PROBLEM DETAILS: Whenever the word "also" shows up in a line of the data, copy that line.

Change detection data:
————————

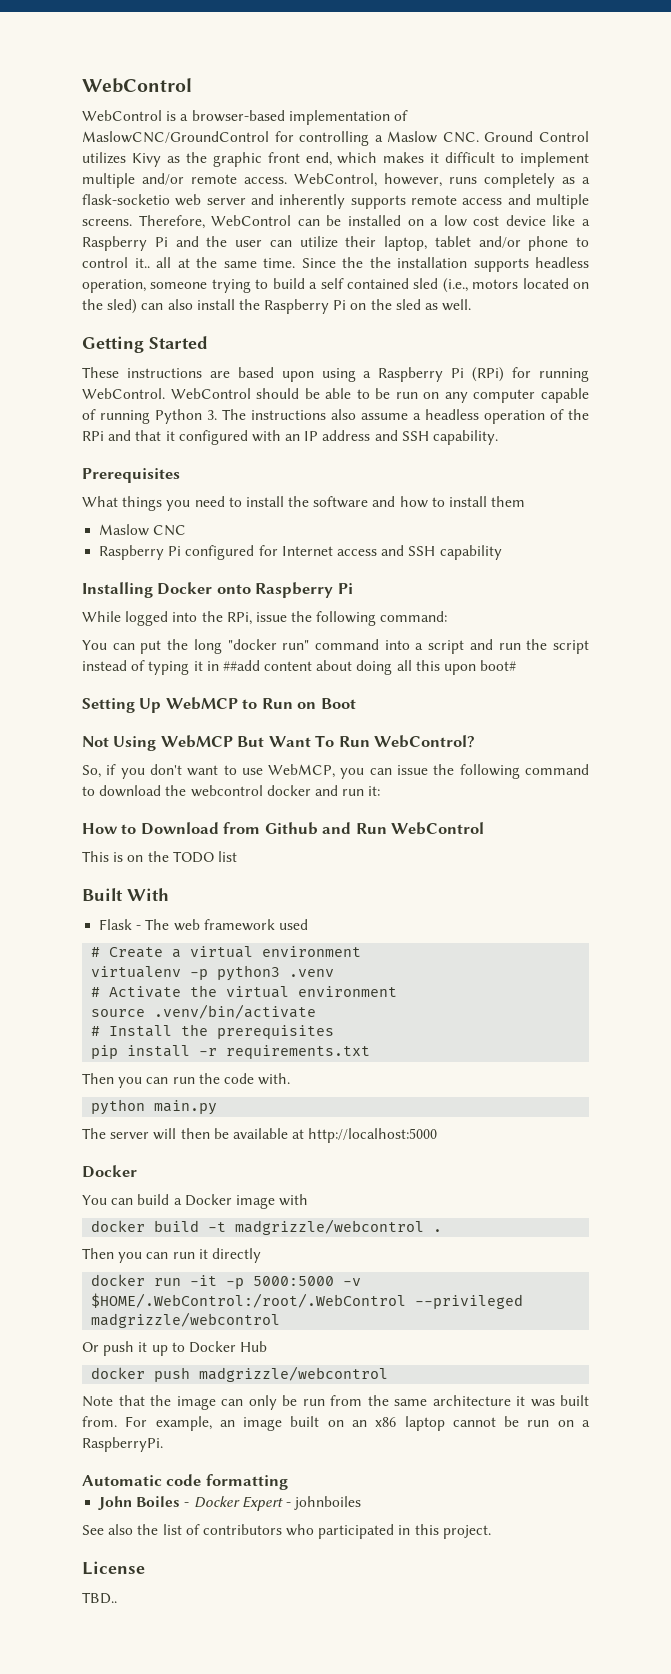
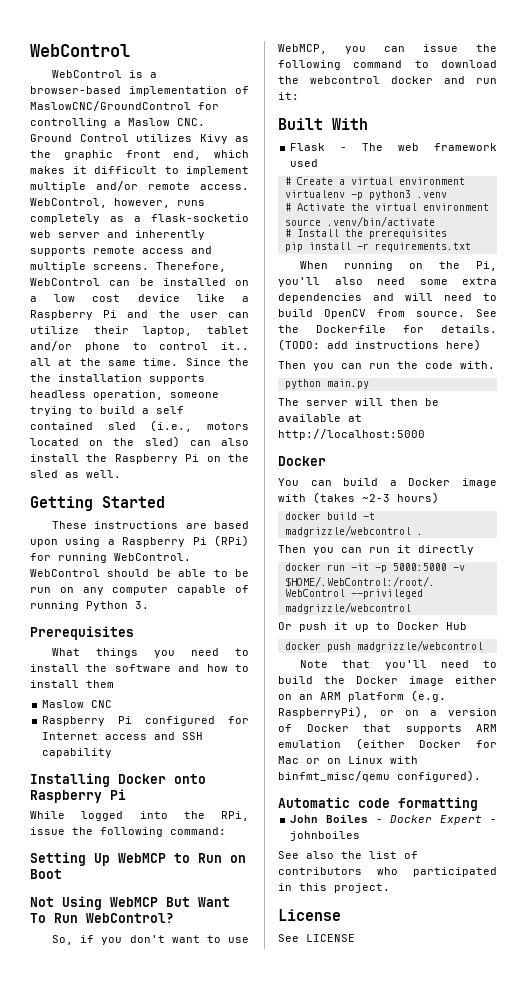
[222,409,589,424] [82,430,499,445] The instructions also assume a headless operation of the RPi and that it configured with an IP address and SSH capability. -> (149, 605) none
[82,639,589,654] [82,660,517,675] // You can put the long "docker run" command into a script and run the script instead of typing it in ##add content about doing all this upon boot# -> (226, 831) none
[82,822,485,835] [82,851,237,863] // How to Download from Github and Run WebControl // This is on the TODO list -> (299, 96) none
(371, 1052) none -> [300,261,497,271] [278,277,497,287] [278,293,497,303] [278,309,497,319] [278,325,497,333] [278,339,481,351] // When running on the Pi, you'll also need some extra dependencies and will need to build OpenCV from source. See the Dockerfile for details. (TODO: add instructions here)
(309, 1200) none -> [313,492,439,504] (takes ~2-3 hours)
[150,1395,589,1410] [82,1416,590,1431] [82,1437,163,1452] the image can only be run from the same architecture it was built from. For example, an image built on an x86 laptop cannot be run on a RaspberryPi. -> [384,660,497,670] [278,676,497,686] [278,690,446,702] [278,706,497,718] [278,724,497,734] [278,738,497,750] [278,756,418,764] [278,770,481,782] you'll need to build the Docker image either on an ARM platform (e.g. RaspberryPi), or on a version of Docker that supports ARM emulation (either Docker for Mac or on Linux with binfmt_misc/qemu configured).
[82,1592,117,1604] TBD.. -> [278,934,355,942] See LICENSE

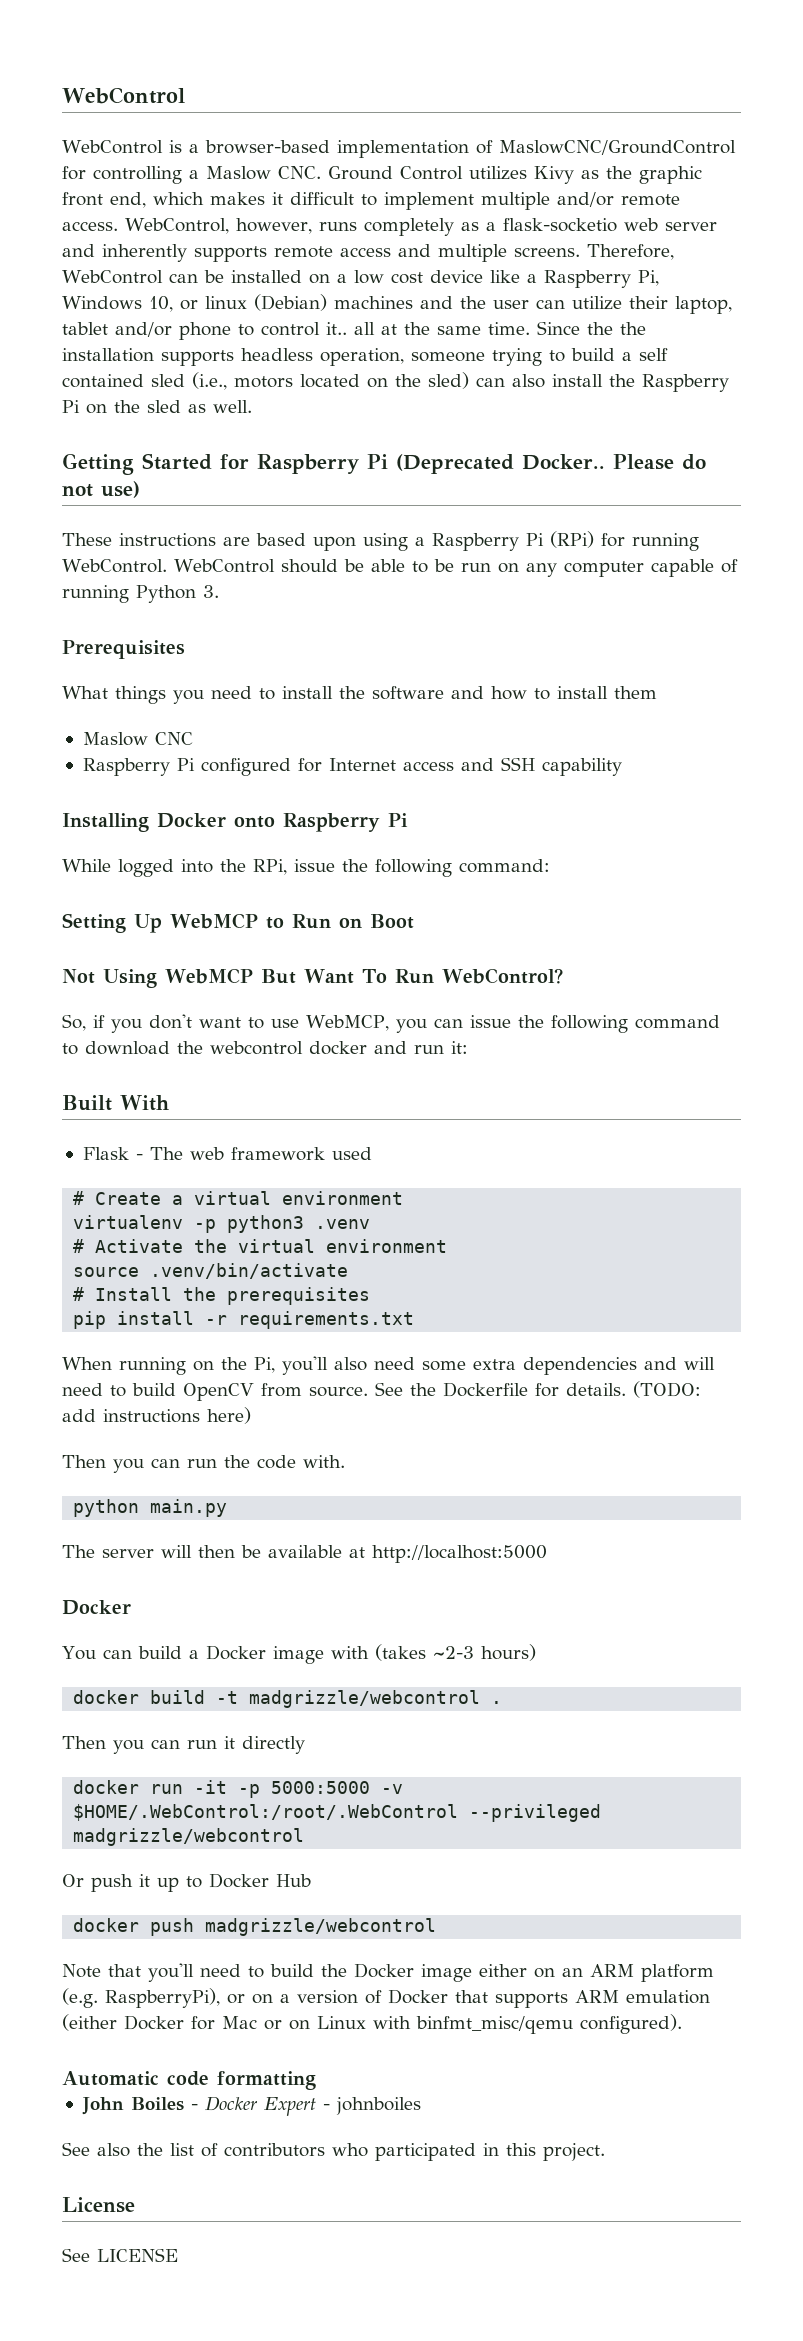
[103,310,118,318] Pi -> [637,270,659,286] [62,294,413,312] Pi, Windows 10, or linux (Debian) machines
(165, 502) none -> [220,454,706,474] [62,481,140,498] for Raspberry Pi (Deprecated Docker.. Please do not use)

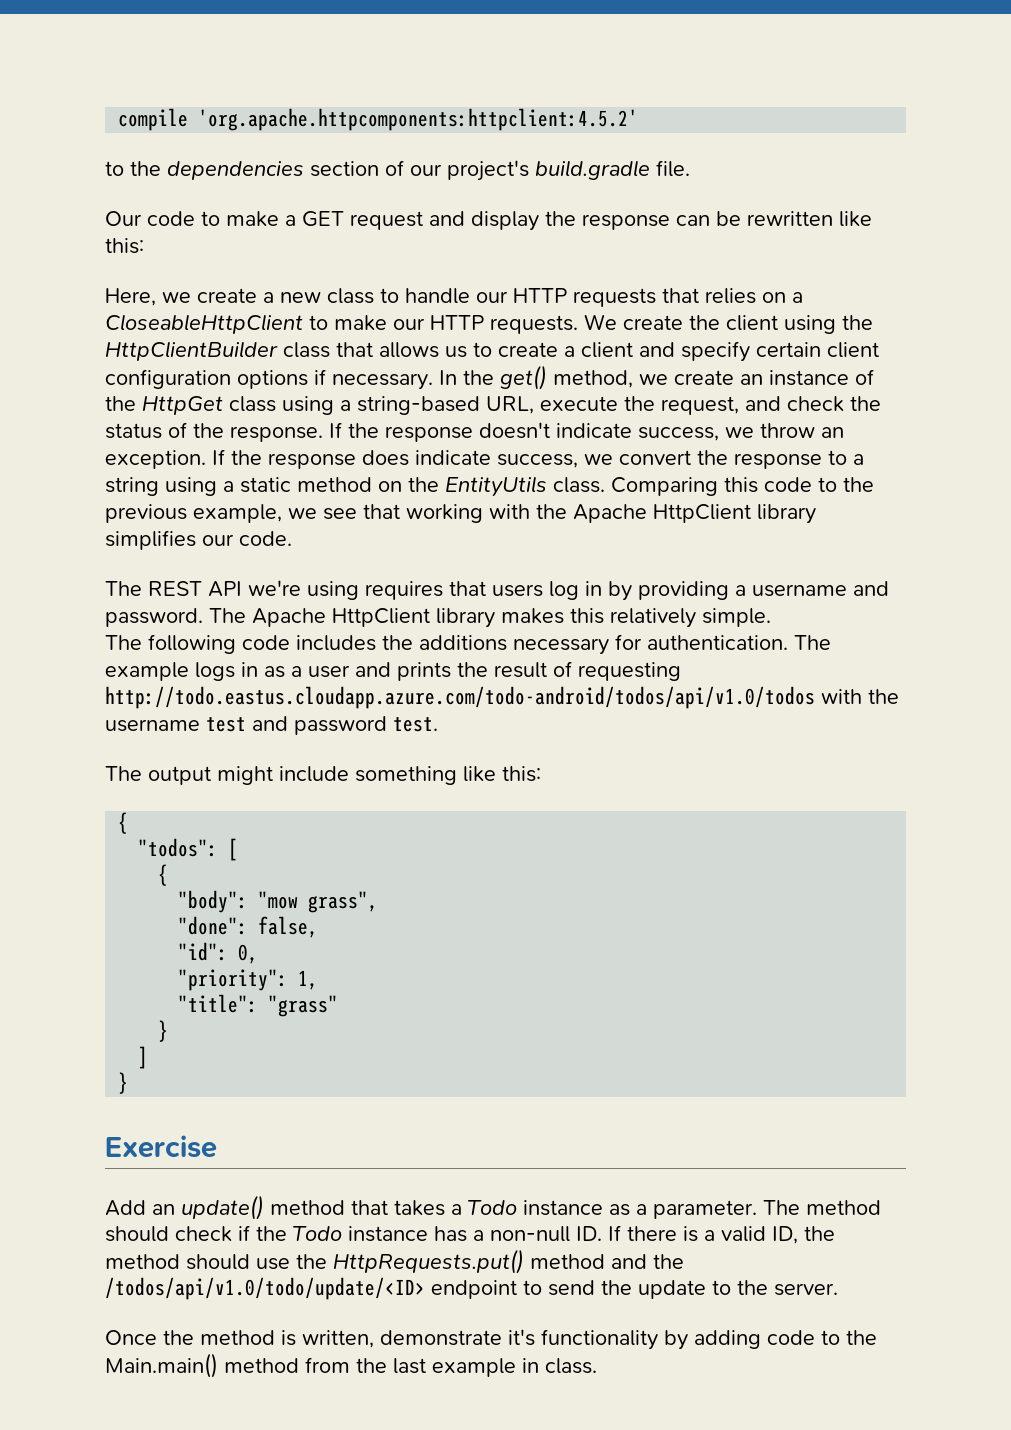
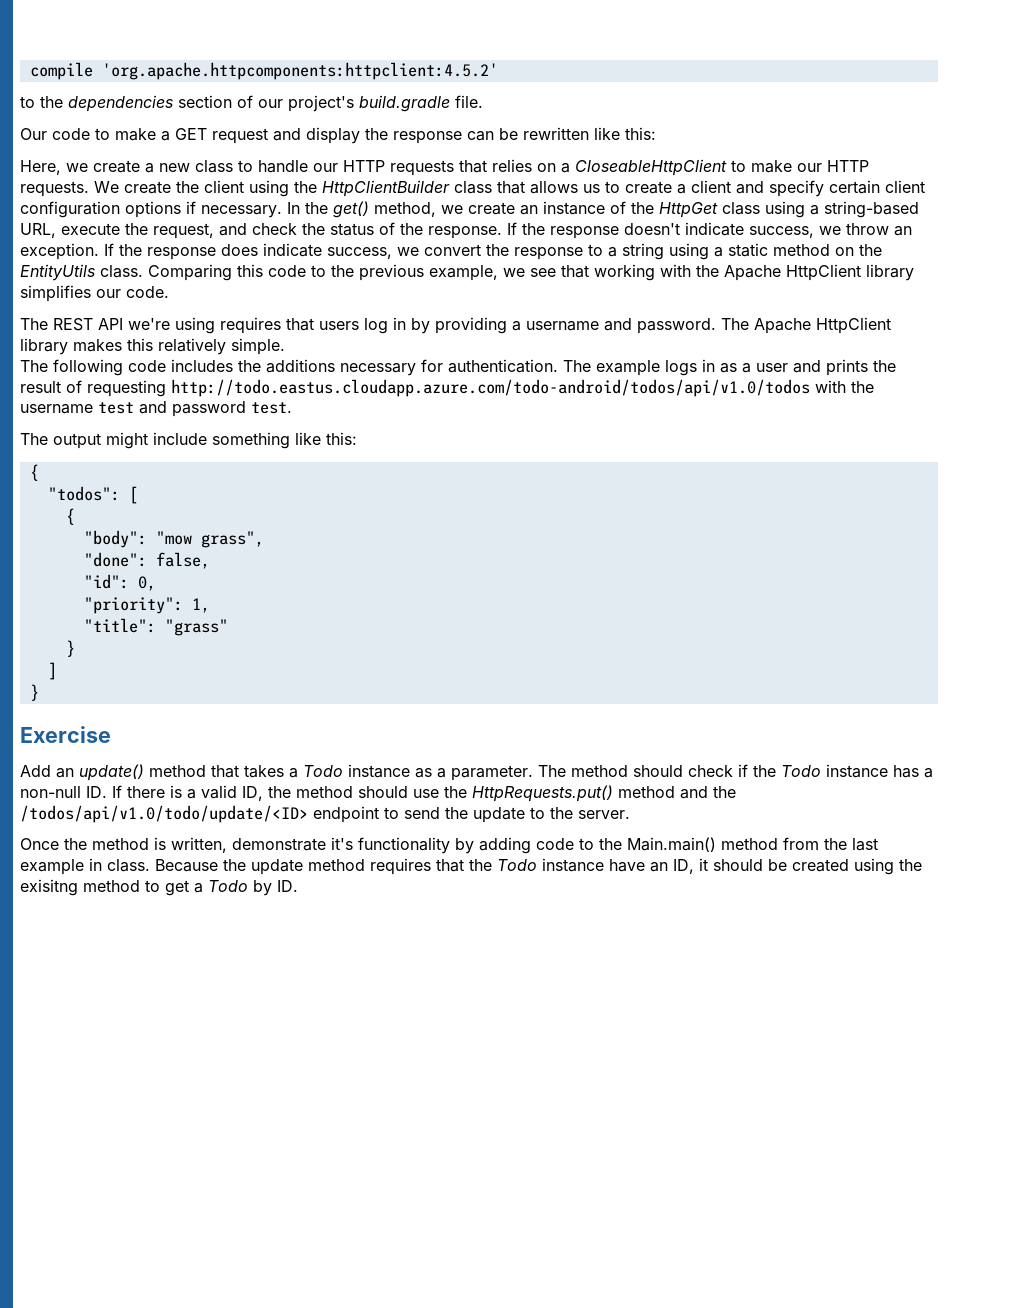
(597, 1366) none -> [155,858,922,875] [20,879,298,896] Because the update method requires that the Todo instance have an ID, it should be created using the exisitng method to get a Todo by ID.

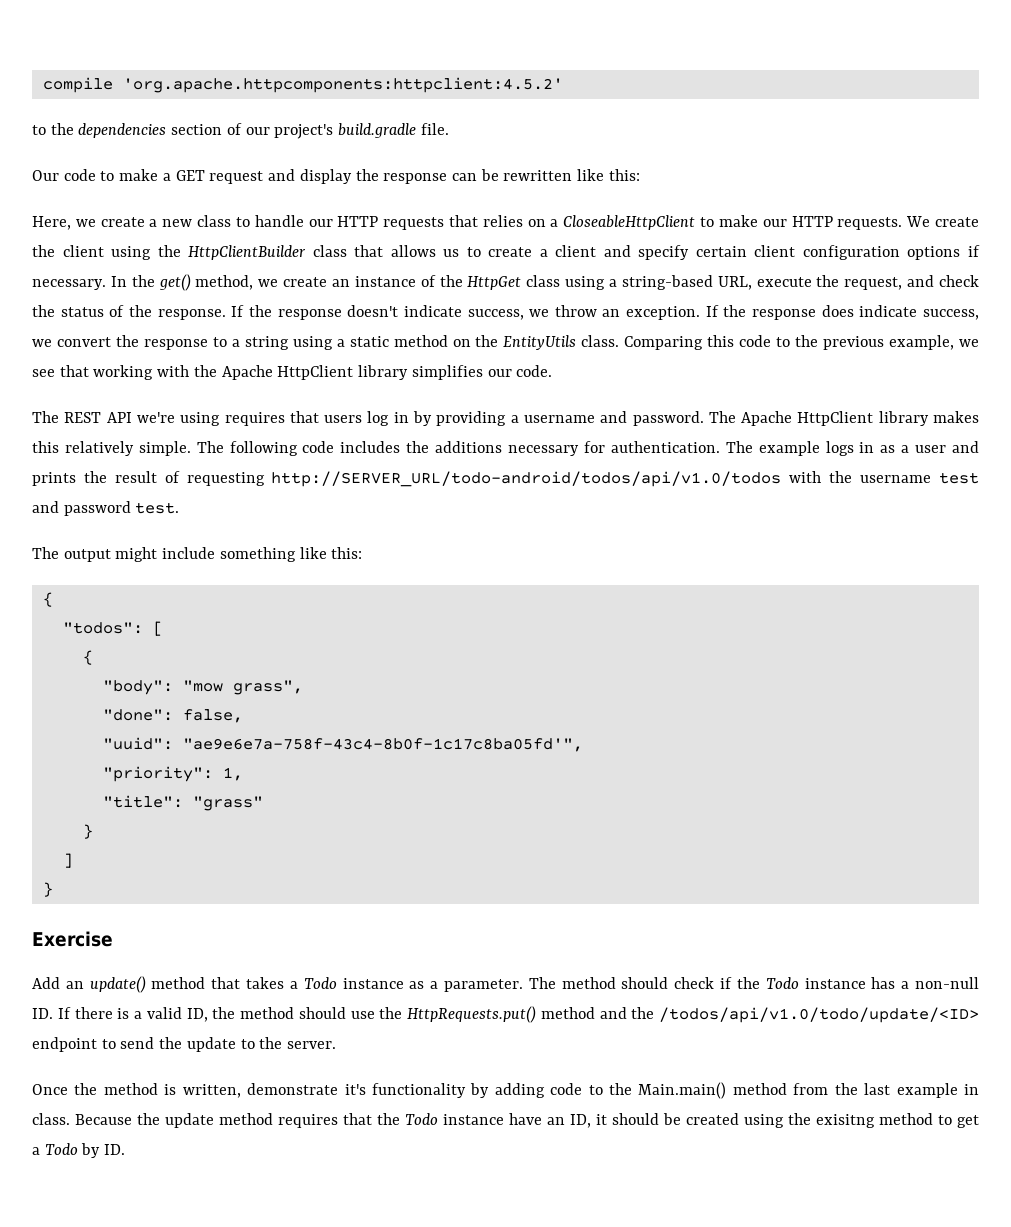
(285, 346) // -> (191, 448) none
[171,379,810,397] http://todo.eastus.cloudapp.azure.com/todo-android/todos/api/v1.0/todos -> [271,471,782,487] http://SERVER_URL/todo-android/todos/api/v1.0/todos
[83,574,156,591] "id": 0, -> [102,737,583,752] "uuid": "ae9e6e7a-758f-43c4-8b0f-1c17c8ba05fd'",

————————

WRITTEN RESPONSE:
[222,409,589,424] [82,430,499,445] The instructions also assume a headless operation of the RPi and that it configured with an IP address and SSH capability. -> (149, 605) none
(371, 1052) none -> [300,261,497,271] [278,277,497,287] [278,293,497,303] [278,309,497,319] [278,325,497,333] [278,339,481,351] // When running on the Pi, you'll also need some extra dependencies and will need to build OpenCV from source. See the Dockerfile for details. (TODO: add instructions here)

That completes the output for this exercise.